Wood and Piercy, both writers, launched Leapfrog Press 10 years ago. It is a small press with excellent marketing and national distribution. They founded Leapfrog because, Wood says, they were seeing too many fine books getting rejected by big publishing houses.

“The shelf life of a hardcover book is the same as a container of low-fat sour cream," he says, and he doesn't seem to be exaggerating much. Many of Leapfrog's publication list of 30 books are regularly reviewed by major magazines and newspapers. Some of the press's books have won great acclaim. One, Confessions of a Memory Eater by Gen-X icon Pagan Kennedy, was glowingly reviewed in the New York Times Book Review and featured in Entertainment Weekly.

A few Leapfrog authors have a Cape Cod connection. Wellfleet Police Chief Richard Rosenthal has penned several books for Simon & Schuster, before turning to Leapfrog for his memoir Rookie Cop: Deep Undercover in the Jewish Defense League, which was optioned by Maury Povich's production company.

"We frequently sell movie options," Wood says.


 

Another of Leapfrog's best-selling books is So You Want to Write, by Wood and Piercy, an iconic novelist and a major American poet. "It's like we downloaded our brains into that book," Wood says. "It's everything we know about writing and the publishing business."

Leapfrog's marketing, especially the cute, bright-green frog logo, looks home-grown, but is actually very honed.
“This is the reason small presses work," Wood says. "We put a tremendous amount of marketing into our books."

Wood and Piercy have been together for more than 30 years. They met on the porch of Wood’s apartment in Cambridge, outside Harvard Square, when Wood, as he relates, was preparing dinner and "beating egg whites incompetently." Piercy, visiting the house, taught him how to do it properly, and today it's still a great story of the beginning of a long, happy marriage. There is much more to the couple's life than their professional pursuits. Wood is in his third term as town selectman and is very involved in Lower Cape politics.

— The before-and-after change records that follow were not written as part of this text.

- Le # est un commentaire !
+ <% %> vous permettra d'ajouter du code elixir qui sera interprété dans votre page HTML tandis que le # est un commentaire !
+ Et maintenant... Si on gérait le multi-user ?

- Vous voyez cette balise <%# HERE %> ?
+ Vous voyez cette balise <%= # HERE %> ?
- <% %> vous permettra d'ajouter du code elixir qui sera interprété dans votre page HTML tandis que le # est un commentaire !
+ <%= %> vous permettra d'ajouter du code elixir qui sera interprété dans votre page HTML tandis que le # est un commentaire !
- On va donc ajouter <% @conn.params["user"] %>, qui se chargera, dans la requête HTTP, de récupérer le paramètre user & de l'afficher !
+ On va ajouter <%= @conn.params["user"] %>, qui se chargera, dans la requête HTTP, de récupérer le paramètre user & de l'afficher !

"It's a very active, lively town," he says. "Everything political in Wellfleet is a very passionate issue."

Spring and early summer is a time for hard work in the garden. New Year's Day is devoted to seed catalogs, and St. Patrick's Day, the peas are planted, "even if we have to shovel snow off the garden," Wood says. “We're like birds," he adds. “We respond to light. We declare winter over in March."

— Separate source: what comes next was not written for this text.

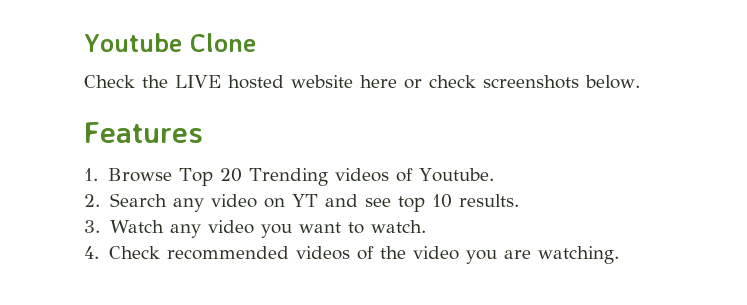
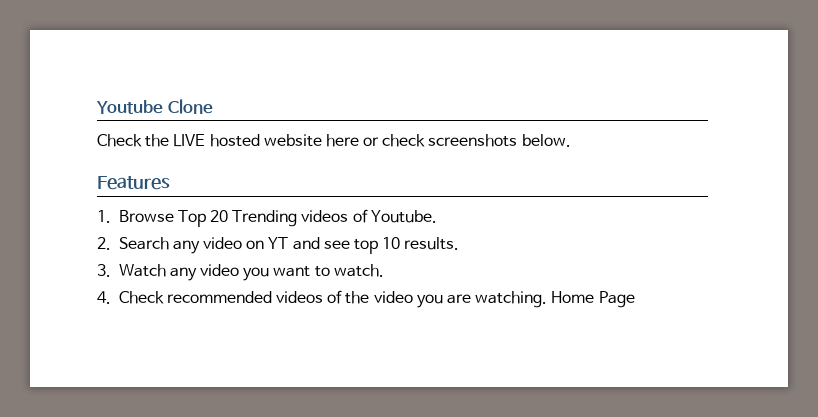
+ Home Page

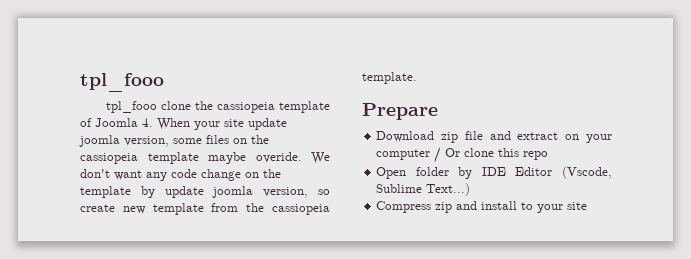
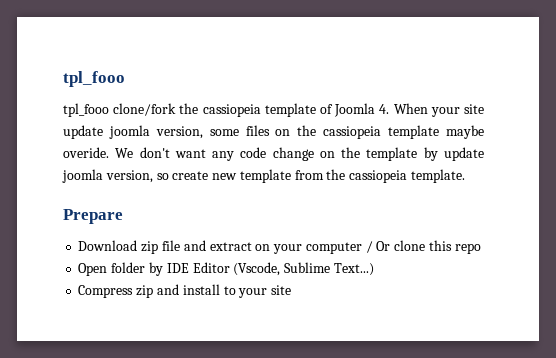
- tpl_fooo clone the cassiopeia template of Joomla 4. When your site update joomla version, some files on the cassiopeia template maybe overide.
+ tpl_fooo clone/fork the cassiopeia template of Joomla 4. When your site update joomla version, some files on the cassiopeia template maybe overide.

Whether they are working, teaching, growing tomatoes, or having coffee at the Flying Fish in Wellfleet, Wood and Piercy seem to see life as a whole-a full, quite wonderful one, at that.



Their year at home is a string of celebrations. “We're big ritual celebrators," Wood says. “They help us get through the year." Piercy's most recent book, Pesach for the Rest of Us (Shocken/Random House, 2007), is a nonfiction work about Passover in a world where families are often a multi-religious, multi-cultural unit.

In Leapfrog Press, as in the rest of their lives, Wood and Piercy only take on projects they believe in-books that fit their passions and ideals. Books they can celebrate.

"We simply won't publish what we don't love," Wood says. "You have to love it."